En la multitud, aunque Gaspar era extremadamente educado y refinado, pocas personas se atrevían a acercarse a él para conversar. Su aura imponía una fuerte barrera.
Entre un grupo de invitados de mediana y avanzada edad, su atractivo y singularidad destacaban aún más, respaldado por una fortuna que podía rivalizar con la de un país.
Tanto hombres como mujeres a su alrededor no podían evitar fijar sus miradas en él, con una mezcla de respeto y fervor.
Especialmente las jóvenes y hermosas mujeres de la alta sociedad, que ya se habían informado a fondo sobre la situación de Gaspar, esperaban con ansias poder captar la atención de este hombre, casi un semidiós, esa noche.
En ese momento, Leandro, después de terminar de hablar con Samanta, se acercó a Gaspar y dijo con una risa forzada:
—Director Gaspar, parece que la relación de la doctora Micaela con la familia Villegas es bastante estrecha, ¿no?
El semblante de Gaspar no cambió, pero su voz se tornó más fría.
—Mis asuntos personales no son de la incumbencia del señor Raúl.
—Solo me siento mal por usted, director Gaspar —dijo Leandro con un suspiro fingido—. Usted siente un profundo amor por la doctora Micaela, pero ella parece… haber entregado su corazón a otro.
La mano de Gaspar que sostenía la copa de vino tinto se apretó ligeramente. Esas palabras fueron como una aguja que, silenciosamente, pinchó su punto débil.
Justo entonces, Gaspar vio que Micaela se disponía a irse. Se dirigió a Leandro con indiferencia.
—Con su permiso.
Micaela aún no había llegado a la puerta principal cuando Gaspar apareció detrás de ella.
—¿Ya te vas?
Micaela asintió.
—Tengo que ir a recoger a Pilar.
—¿Bebiste? ¿Quieres que le pida a Enzo que te lleve? —preguntó Gaspar, con una preocupación instintiva.

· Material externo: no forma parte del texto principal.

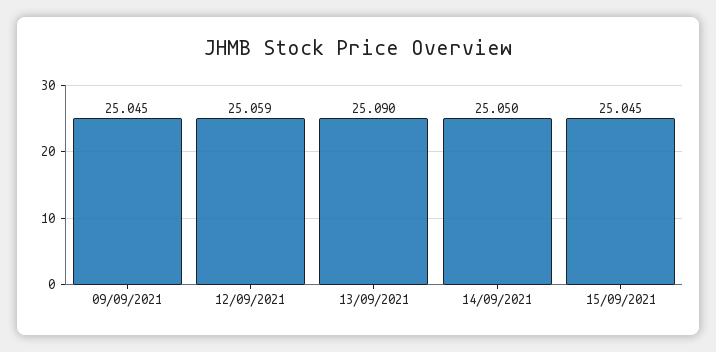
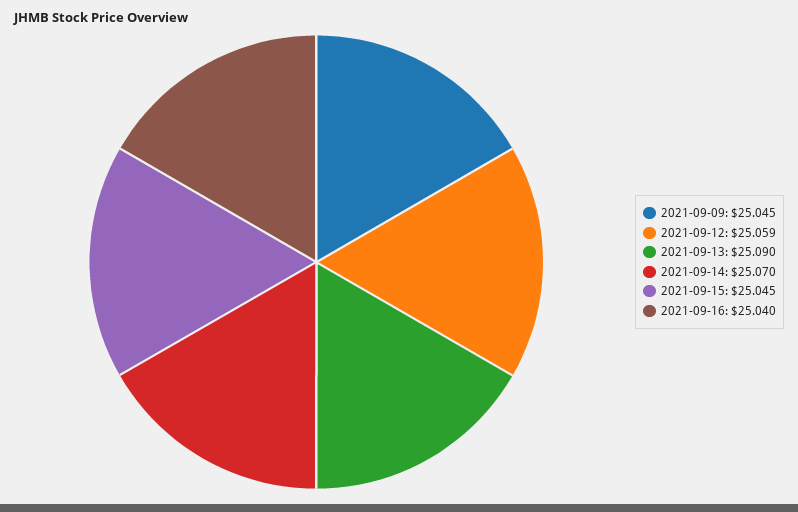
14/09/2021: 25.05 -> 25.07
2021-09-16: none -> 25.04

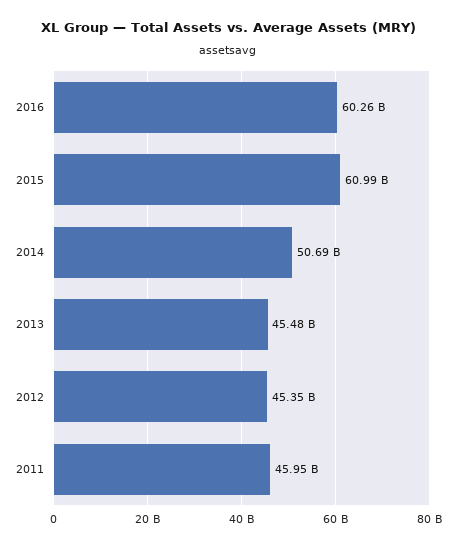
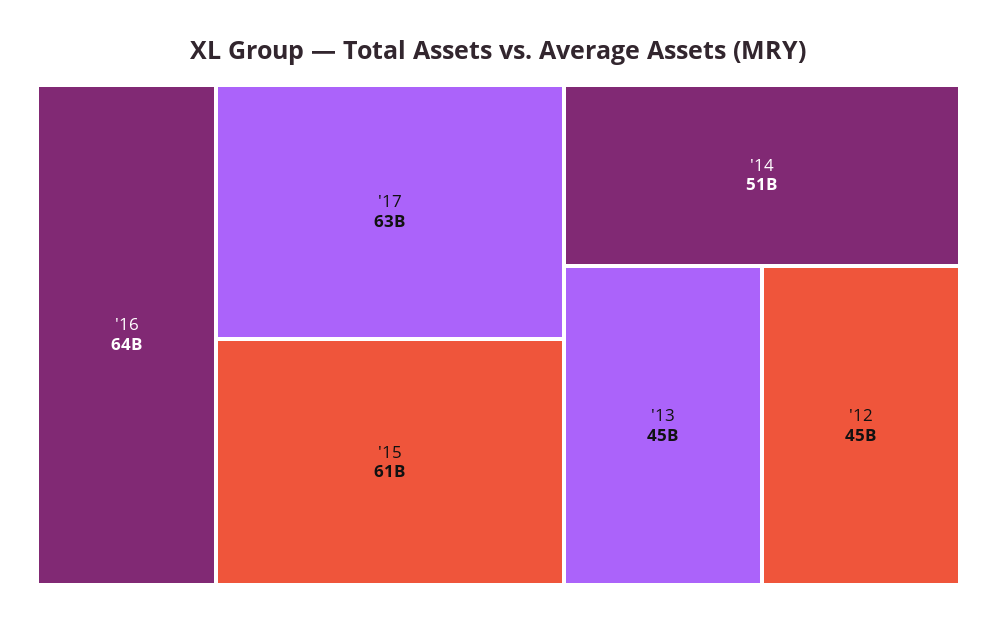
2016: 60260000000 -> 64000000000
2011: 45950000000 -> none
'17: none -> 63000000000

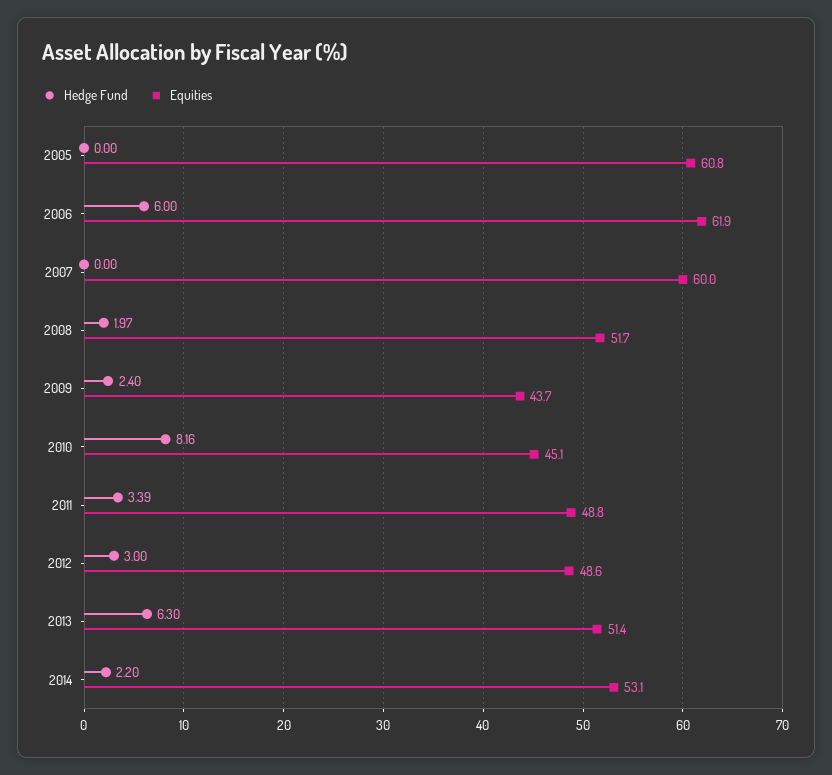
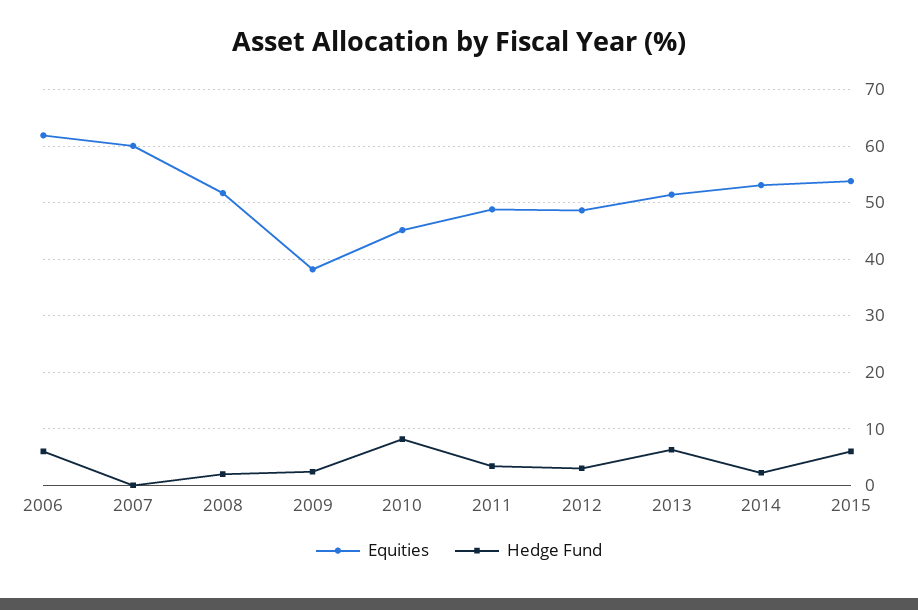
Hedge Fund, 2005: 0 -> none
Equities, 2005: 60.8 -> none
Equities, 2009: 43.7 -> 38
Equities, 2015: none -> 54
Hedge Fund, 2015: none -> 6

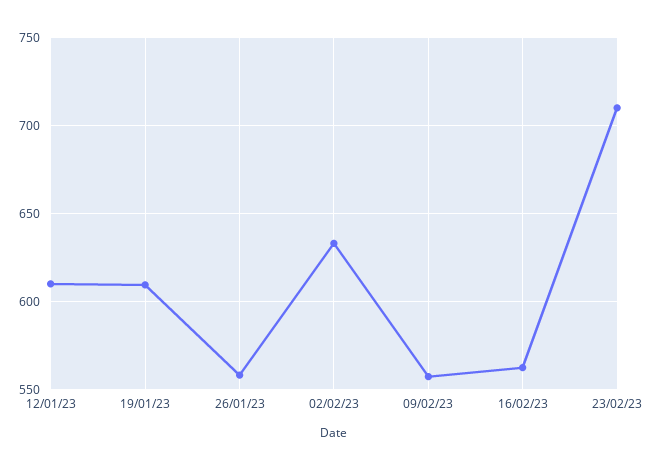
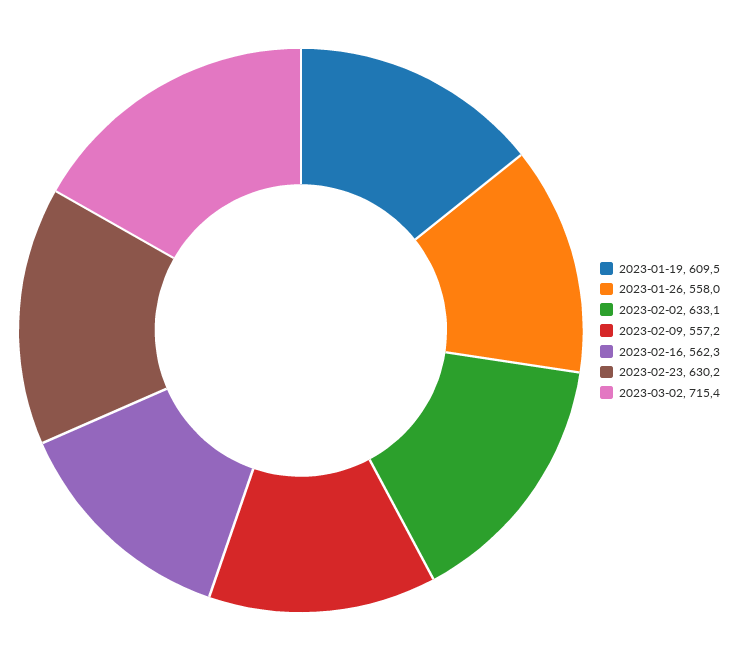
12/01/23: 610 -> none
23/02/23: 710 -> 630.2
2023-03-02: none -> 715.4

—No es necesario —declinó Micaela—. Director Gaspar, siga con sus asuntos.
—¿De verdad tienes que llamarme así? —la miró fijamente Gaspar, con la voz ronca—. No estamos tan distanciados, ¿o sí?
Micaela lo miró con sus ojos claros.
—Creo que este trato es el más apropiado.
—Señorita Narella.
—Escuché que la cámara de comercio organizará un foro de tecnología el próximo mes. Estoy muy interesada en el campo de la inteligencia artificial. ¿Sería posible recibir una invitación? —intentó Narella encontrar un tema en común. Al fin y al cabo, para hablar con alguien como Gaspar, había que acertar con sus intereses.
—Sobre ese tema, señorita Narella, puede contactar a la oficina de consultas de la cámara de comercio. —El teléfono de Gaspar sonó, lo miró y sonrió—. Con su permiso.
Se alejó unos pasos con el celular en la mano para contestar, su voz era grave y magnética.
Narella se quedó de pie, incómoda. Lo había estado observando toda la noche y le había parecido una persona muy educada, pero la sensación que le había dado en ese momento era que, aunque sonreía, su amabilidad era una frialdad que mantenía a la gente a kilómetros de distancia.
La escena fue observada desde lejos por Samanta, quien mecía su copa de vino tinto con una sonrisa satisfecha e irónica en los labios.
Estas ingenuas y arrogantes señoritas de buena familia, ¿de verdad creían que podían acercarse a Gaspar tan fácilmente?
No tenían ni idea de que ese hombre no tenía corazón.
Si ella, que había pasado diez años ideando planes para acercarse a él, había terminado así, ¿qué podían esperar estas mujeres desconocidas con las que no tenía ninguna conexión? ¿Cómo podrían siquiera llamar su atención?